Danny's not been out int he snow either, but being so young it's not a huge deal to him. He's not a very steady kid - whether because of his rolling ankles or just the family's genetic lack of coordination, who knows, LOL. Either way, he gets excited, tries to run, and inevitably falls down...and I don't really want his processors or anything to get wet, nor so I feel like chasing him around outside when he can't hear me. Soooo, we hang out inside, and big brother goes outside with one parent or the other.

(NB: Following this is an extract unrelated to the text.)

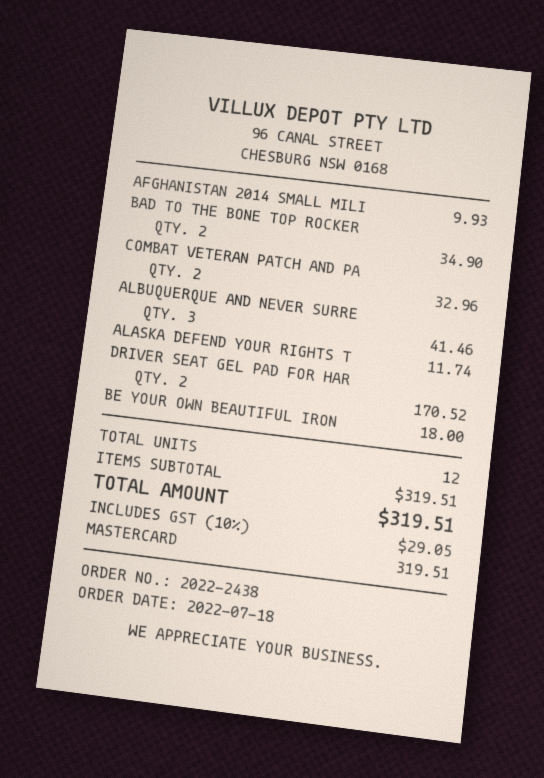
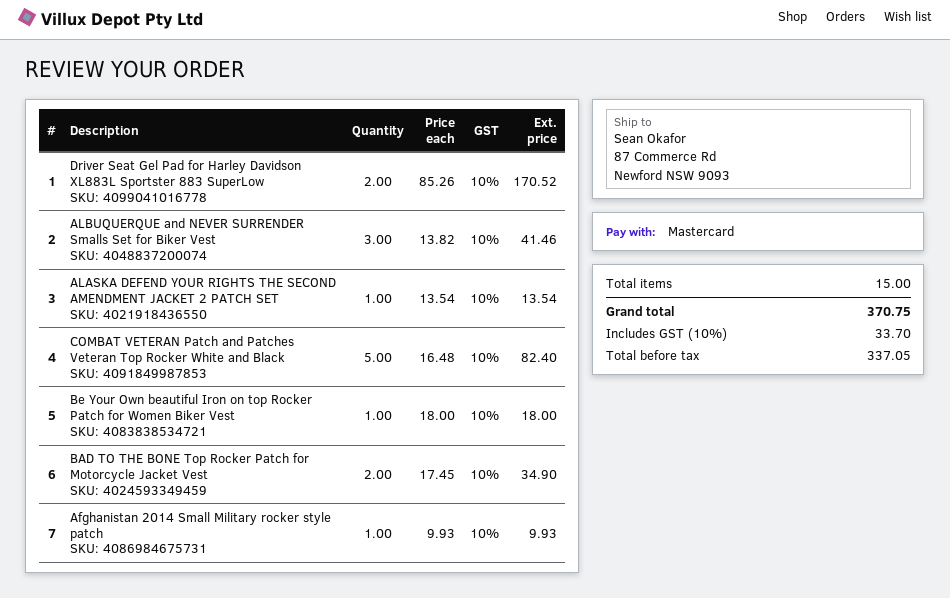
COMBAT VETERAN PATCH AND PA: 2 for 32.96 -> 5 for 82.40
ALASKA DEFEND YOUR RIGHTS T: 1 for 11.74 -> 1 for 13.54
total quantity: 12 -> 15
tax: 10% = 29.05 -> 10% = 33.70
total: 319.51 -> 370.75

Well at least I am not the only one in this situation. I feel like the worst mother ever but it's hard, I don't want Cooper to get hurt b/c he is excited & running too fast & then I can't help b/c I am crippled as it is w/ my issues. KWIM? I'd be heart broken if he got hurt & it was b/c I was outdoors & unable to run to get to him in time. On the flip, my 2 year old, no issues & I know that he would be great in the snow. So I feel badly for him. My 9 year old goes out w/ out me, that's okay, he plays in the backyard & we're okay w/ that. My 12 year old (step-son) doesn't live w/ me/us so that's an issue that I don't have to deal w/ in this case.